I am interested in any feedback on the 20-Line (100 coin max bet) Spin
Poker game which I saw at Caesars with a few decent paytables. Not the
standard 9 Line version, but the 20.

As I understand how the lines pay, if you were dealt Four Aces, you
wouldn't necessarily win all 20 X the Four Aces payout because some of
the 20 lines take unusual jumps and turns to determine their five
cards. Has anybody figured this out mathematically? For example, would
the 95% return for Jacks or Better be increased or maybe, I suspect,
reduced by choosing this game?

Thanks for your input.

The return of spin poker is the same as regular VP (all drawn cards
are picked identically).

I don't have any data about the variance, but I guess that it's lower
(per deal) than single-line VP and higher (per deal) than plain
20-line multi-line.

JBQ

npf said: As I understand how the lines pay, if you were dealt Four
Aces, you
wouldn't necessarily win all 20 X the Four Aces payout because some of
the 20 lines take unusual jumps and turns to determine their five
cards.

This is not true. Let's say you were dealt aces in the first four
positions, and held them (of course). Holding those four cards
duplicates the hold in the first four positions on the top line and the
first four positions on the bottom line. (I'm assuming you did not hold
the fifth card. Obviously in some games it doesn't matter, and in other
games it would --- depending on whether the fifth card was a paying
kicker or not).

Every one of the 20 pay lines goes through exactly one of the three
cards in the first position --- exactly one of the cards in the second
position --- exactly one of the cards in the third position --- and
exactly one of the cards in the fifth position. Since EACH of the three
cards in every position has the same cards in it as the other two cards
in the same position, every one of the pay lines here would give you
four aces.

In the fifth position, you'll find three different cards. Since 20
paylines are going through three positions, the "average" is 6.67 pay
lines through each position, but in actuality it is either 6 or 7. This
can matter. You'd prefer to get 7 kicker hands to 6, of course. I
haven't looked at the pattern recently, but in the center position,
there are something like 9 pay lines going through it, offset by 5 or 6
on the squares directly above or below.

I think there are 1,296 different possible lines if each line is
constrained to go through one of the three cards in the first position,
one in the second, one in the third, one in the fourth, and one in the
fifth. Although 20 lines covers a lot more than 9, we're not close to
spanning the space.

Bob Dancer

For the best in video poker information, visit www.bobdancer.com
or call 1-800-244-2224 M-F 9-5 Pacific Time.

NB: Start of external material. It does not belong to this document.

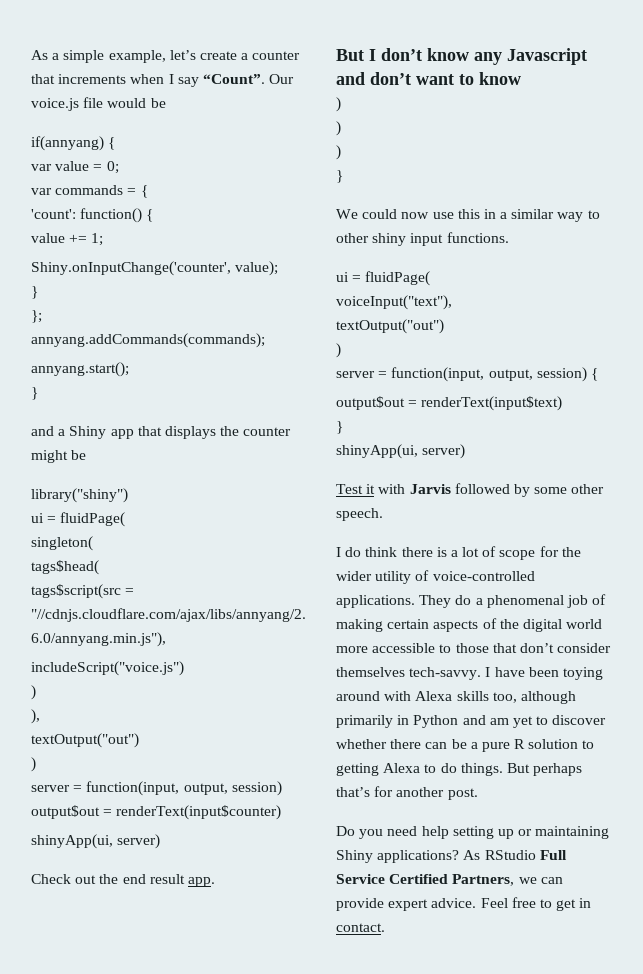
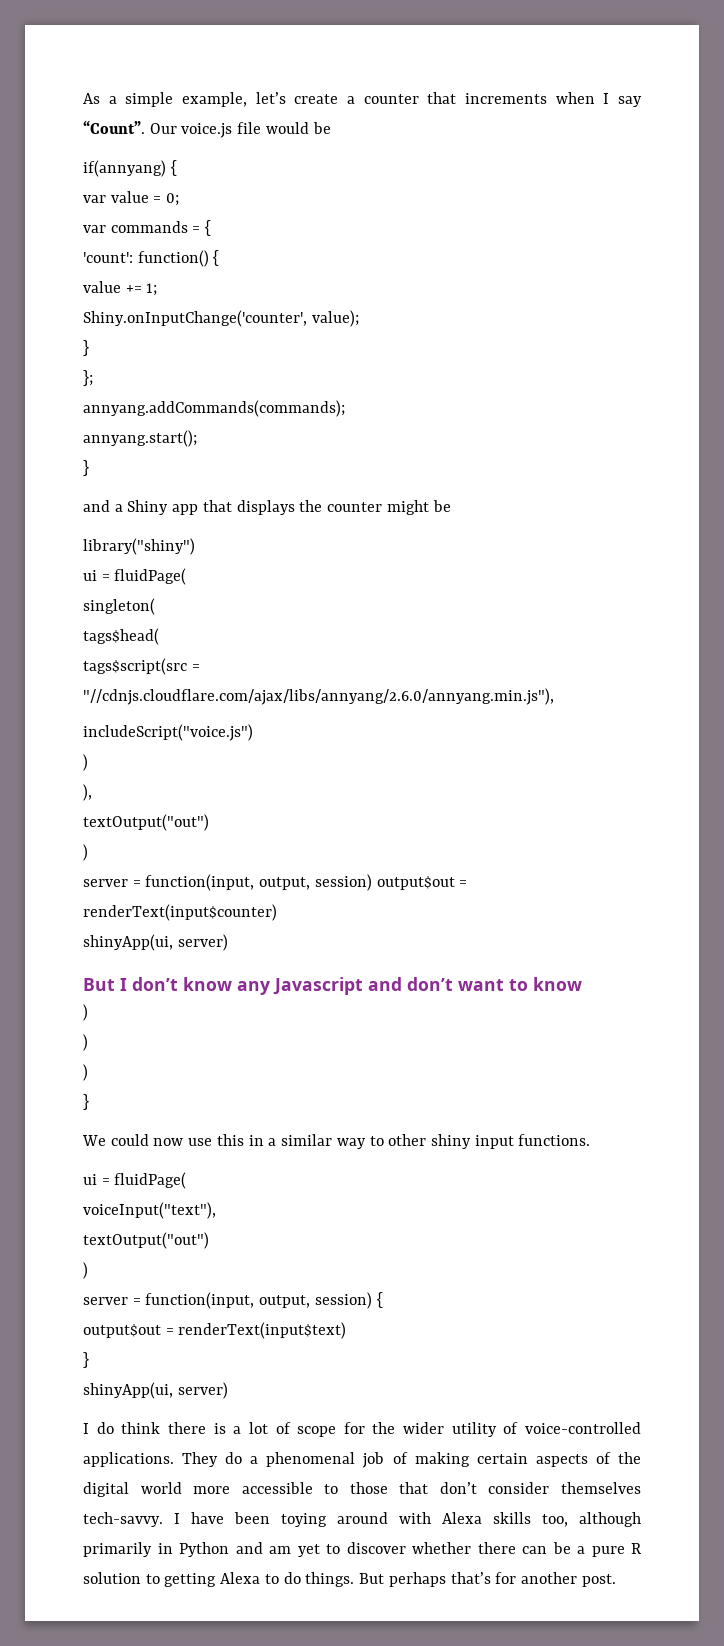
- Check out the end result app.
- Test it with Jarvis followed by some other speech.
- Do you need help setting up or maintaining Shiny applications? As RStudio Full Service Certified Partners, we can provide expert advice. Feel free to get in contact.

[Non-text portions of this message have been removed]

From: "Bob Dancer" <bob.dancer@compdance.com>

I think there are 1,296 different possible lines if each line is
constrained to go through one of the three cards in the first position,
one in the second, one in the third, one in the fourth, and one in the
fifth.

Uh, no, that would be 3^5 or 243 different possible lines.

Bob Dancer

For the best in video poker information, visit www.bobdancer.com
or call 1-800-244-2224 M-F 9-5 Pacific Time.

I wrote: I think there are 1,296 different possible lines if each line
is
   constrained to go through one of the three cards in the first
position,
   one in the second, one in the third, one in the fourth, and one in
the
   fifth.

Part timer corrected: Uh, no, that would be 3^5 or 243 different
possible lines.

My response: I still think my number, which is 6^4 is correct. Label the
squares in the first two positions as

    A D
    B E
    C F

In case the columns don't line up for you on email, I have A B C in the
first column and D E F in the second.

There are six ways to have lines go from first column to the second,
namely:

    1. AD, BE, CF
    2. AD, BF, CE
    3. AE, BD, BF
    4. AE, BF, CD
    5. AF, BD, CE
    6. AF, BE, CD

Each of these six ways may be matched up with the six ways to go from
column 2 to 3 --- and six ways to go from 3 to 4 --- and six ways to go
from 4 to 5. So I think it is 6 * 6 * 6 * 6 = 1,296

[Non-text portions of this message have been removed]

It does not matter how many ways you can have the lines go from first
column to the second simulatneously. AD is AD whether it is "paired"
with BE/CF or BF/CE. All that matters is the number of combinations
of items in the first column with items in the second column.

Using just your 2 columns, you can have 9 lines -- AD, AE, AF, BD, BE,
BF, CD, CE, CF.

If we make it a 3 column game, we get 27 possible lines:

   A D G
   B E H
   C F I

ADG, ADH, ADI, AEG, AEH, AEI, AFG, AFH, AFI, BDG, BDH, BDI, BEG, BEH,
BEI, BFG, BFH, BFI, CDG, CDH, CDI, CEG, CEH, CEI, CFG, CFH, and CFI.

Adding a 4th column gives 81 possible lines; with 5 columns, there are
243 possible lines. The number of possible left-to-right lines is
always Lines = Rows^Columns.

Ken